=== INSTRUCTIONS FOR THE TASK ===
Please write out all the data that follows exactly, without the pictures.

Change listing data
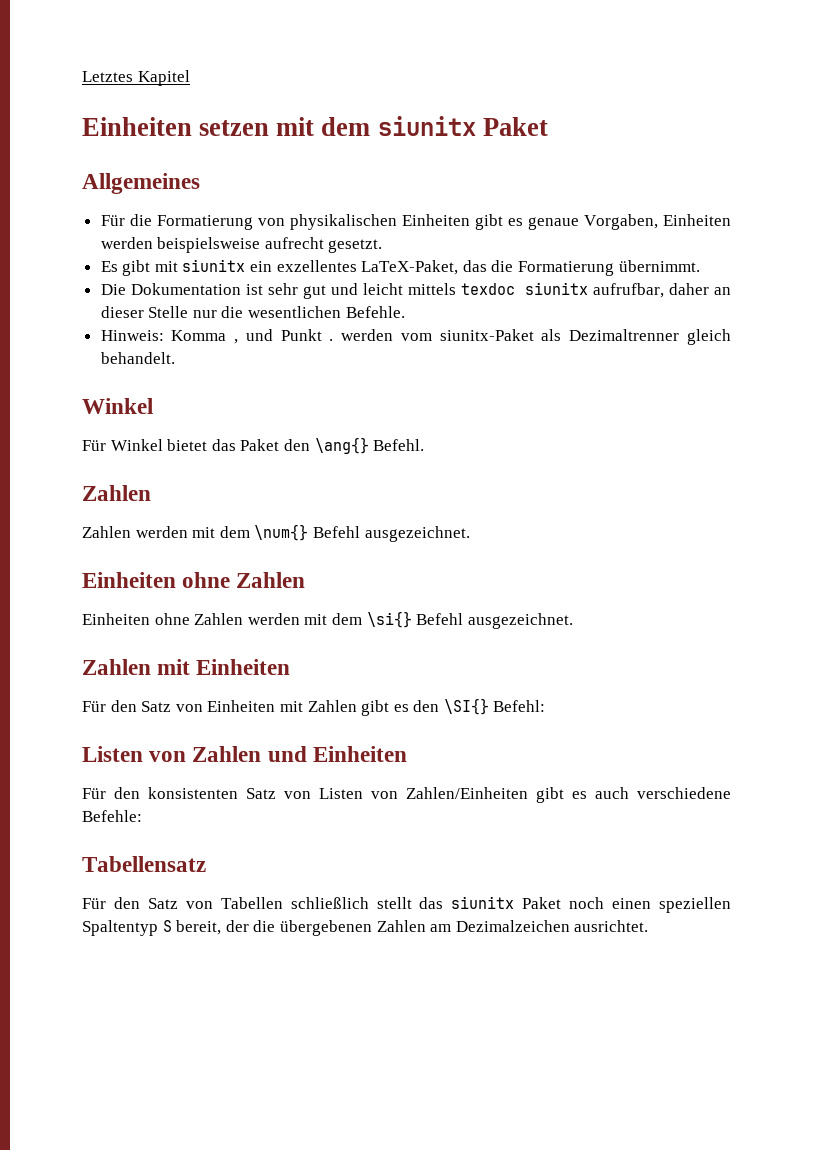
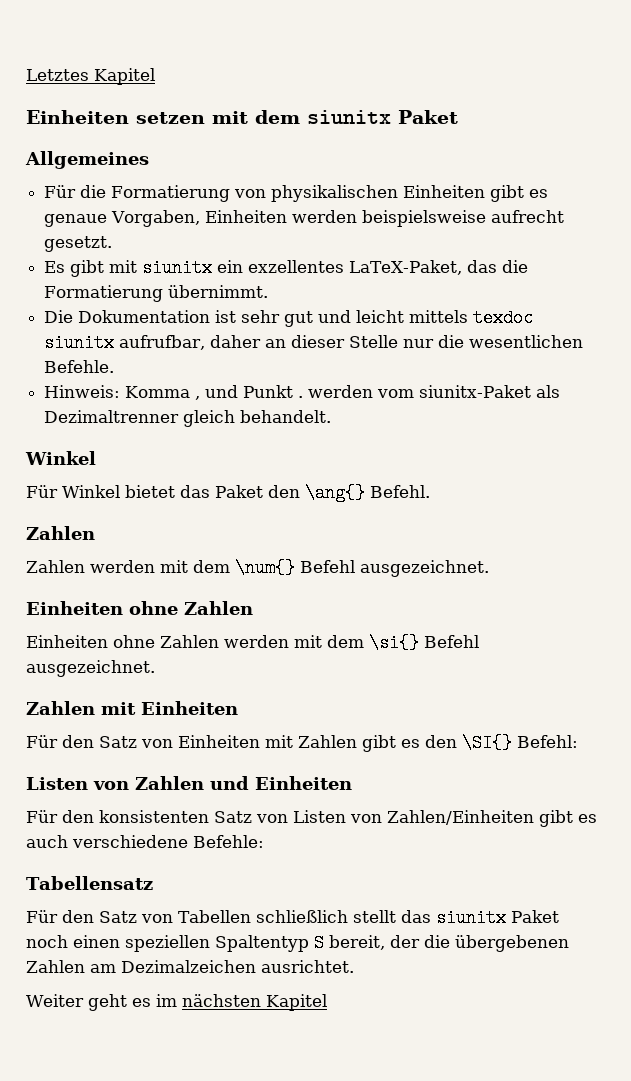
(649, 926) none -> [26,994,327,1011] // Weiter geht es im nächsten Kapitel

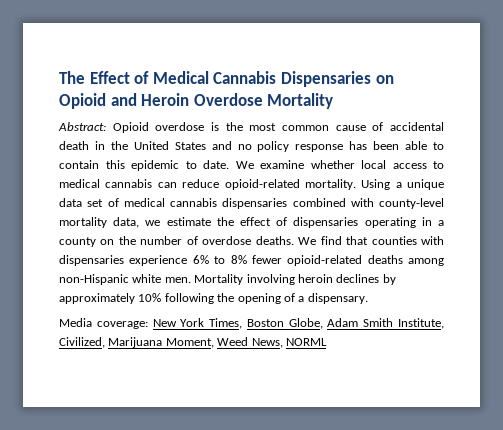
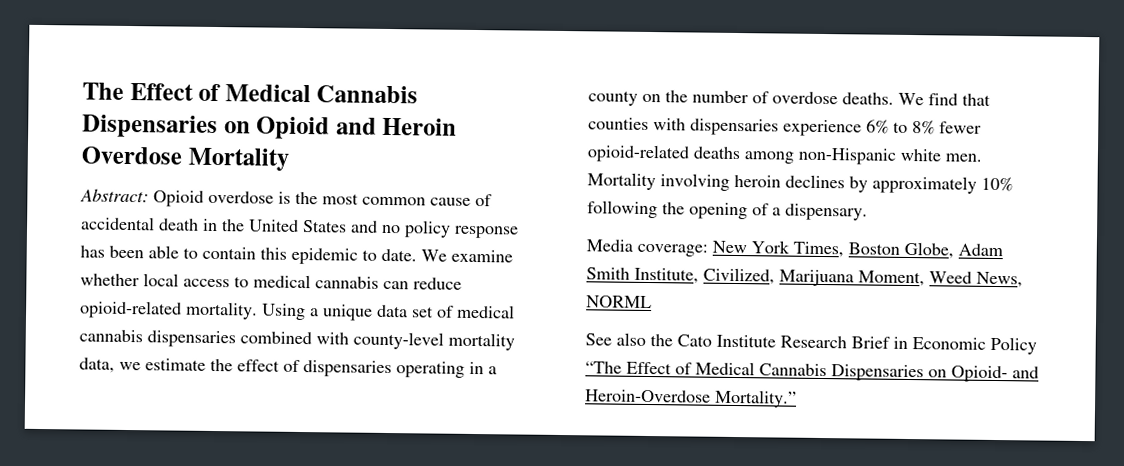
(327, 342) none -> [585,332,1037,355] [585,361,1039,383] [585,389,797,408] // See also the Cato Institute Research Brief in Economic Policy “The Effect of Medical Cannabis Dispensaries on Opioid- and Heroin-Overdose Mortality.”

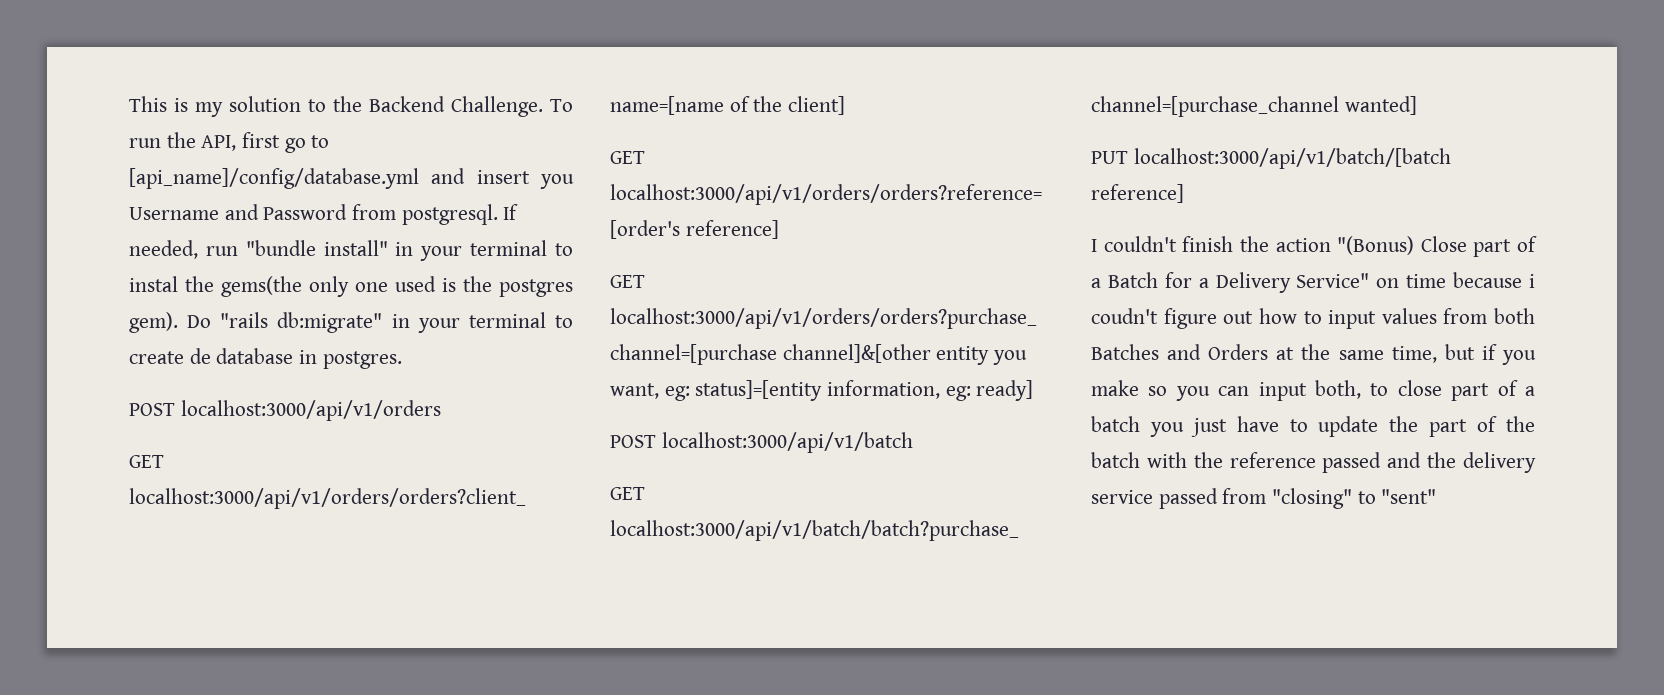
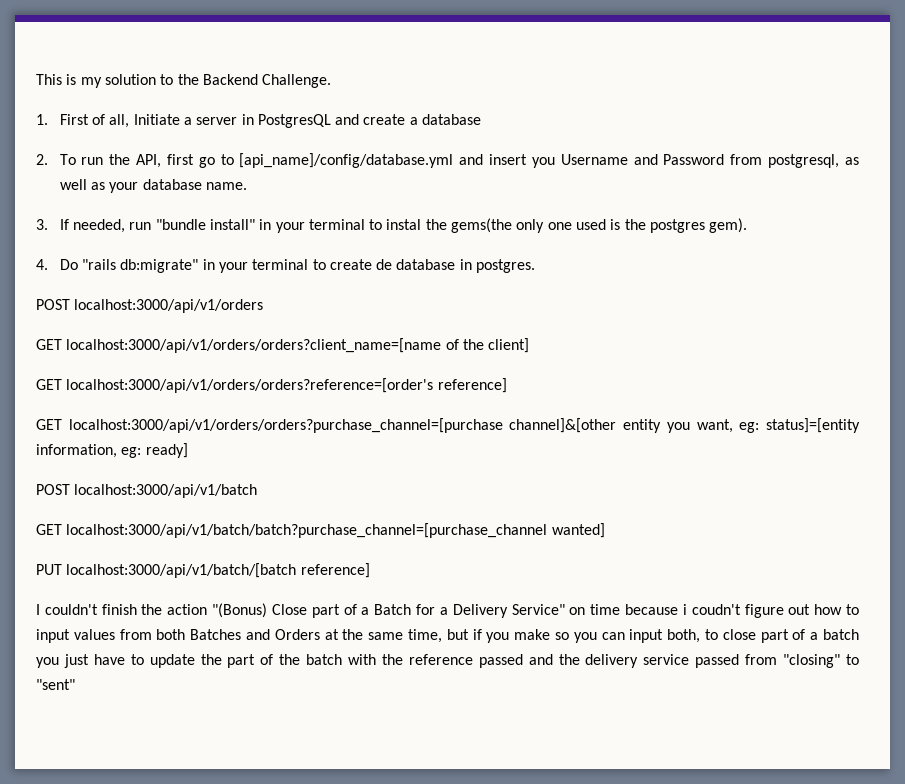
(543, 106) none -> [36,114,482,128] [36,154,48,165] // 1. First of all, Initiate a server in PostgresQL and create a database // 2.
[401,204,498,225] postgresql. -> [768,154,860,168] [59,179,247,193] [36,219,48,230] postgresql, as well as your database name. // 3.
(178, 322) none -> [36,259,48,270] // 4.

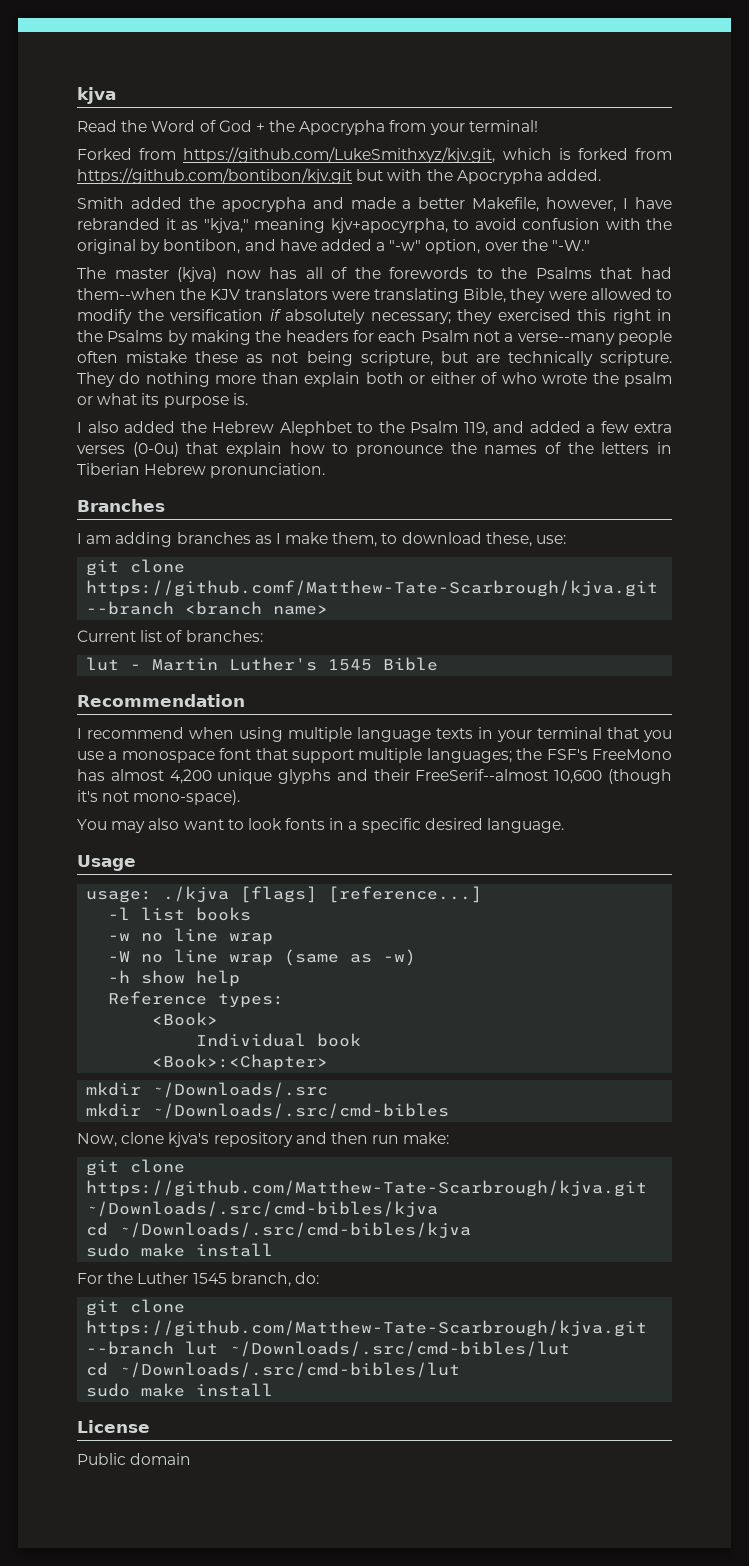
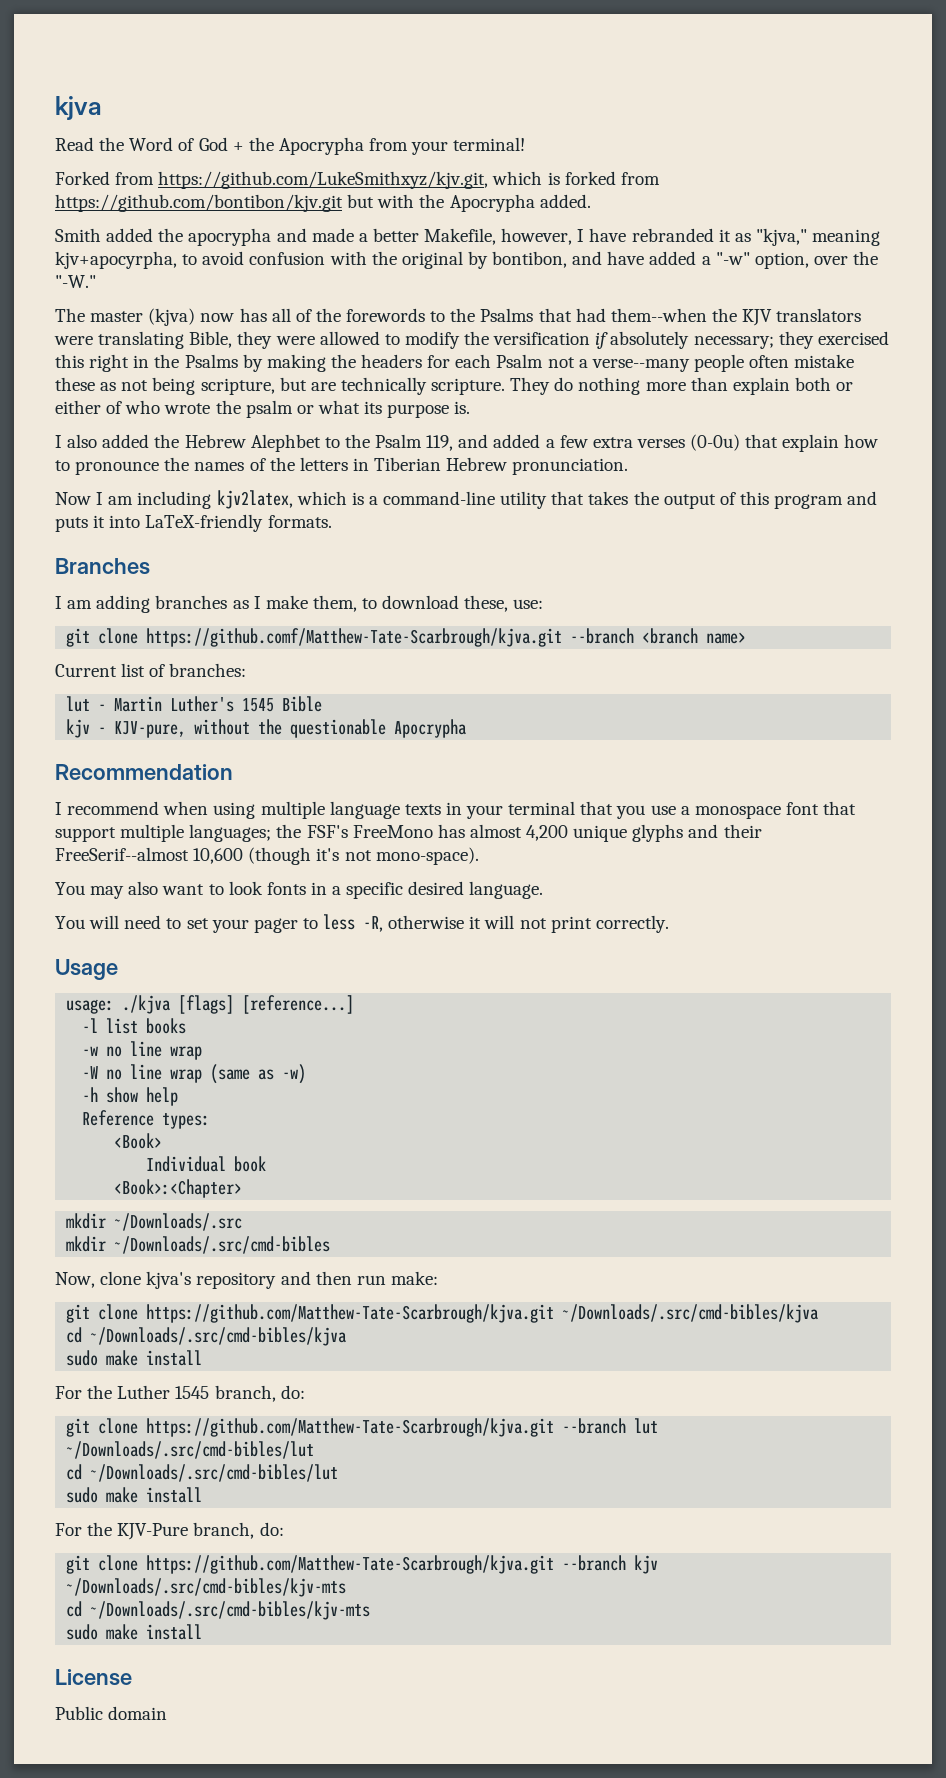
(326, 470) none -> [55,490,878,509] [55,514,332,532] // Now I am including kjv2latex, which is a command-line utility that takes the output of this program and puts it into LaTeX-friendly formats.
(439, 664) none -> [66,719,467,738] // kjv - KJV-pure, without the questionable Apocrypha
(565, 825) none -> [55,914,669,933] // You will need to set your pager to less -R, otherwise it will not print correctly.
(274, 1390) none -> [55,1522,284,1540] [66,1555,659,1574] [66,1578,347,1597] [66,1601,371,1620] [66,1624,203,1640] // For the KJV-Pure branch, do: // git clone https://github.com/Matthew-Tate-Scarbrough/kjva.git --branch kjv ~/Downloads/.src/cmd-bibles/kjv-mts // cd ~/Downloads/.src/cmd-bibles/kjv-mts // sudo make install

=== ANSWER SPACE ===
(649, 926) none -> [26,994,327,1011] // Weiter geht es im nächsten Kapitel

(327, 342) none -> [585,332,1037,355] [585,361,1039,383] [585,389,797,408] // See also the Cato Institute Research Brief in Economic Policy “The Effect of Medical Cannabis Dispensaries on Opioid- and Heroin-Overdose Mortality.”

(543, 106) none -> [36,114,482,128] [36,154,48,165] // 1. First of all, Initiate a server in PostgresQL and create a database // 2.
[401,204,498,225] postgresql. -> [768,154,860,168] [59,179,247,193] [36,219,48,230] postgresql, as well as your database name. // 3.
(178, 322) none -> [36,259,48,270] // 4.

(326, 470) none -> [55,490,878,509] [55,514,332,532] // Now I am including kjv2latex, which is a command-line utility that takes the output of this program and puts it into LaTeX-friendly formats.
(439, 664) none -> [66,719,467,738] // kjv - KJV-pure, without the questionable Apocrypha
(565, 825) none -> [55,914,669,933] // You will need to set your pager to less -R, otherwise it will not print correctly.
(274, 1390) none -> [55,1522,284,1540] [66,1555,659,1574] [66,1578,347,1597] [66,1601,371,1620] [66,1624,203,1640] // For the KJV-Pure branch, do: // git clone https://github.com/Matthew-Tate-Scarbrough/kjva.git --branch kjv ~/Downloads/.src/cmd-bibles/kjv-mts // cd ~/Downloads/.src/cmd-bibles/kjv-mts // sudo make install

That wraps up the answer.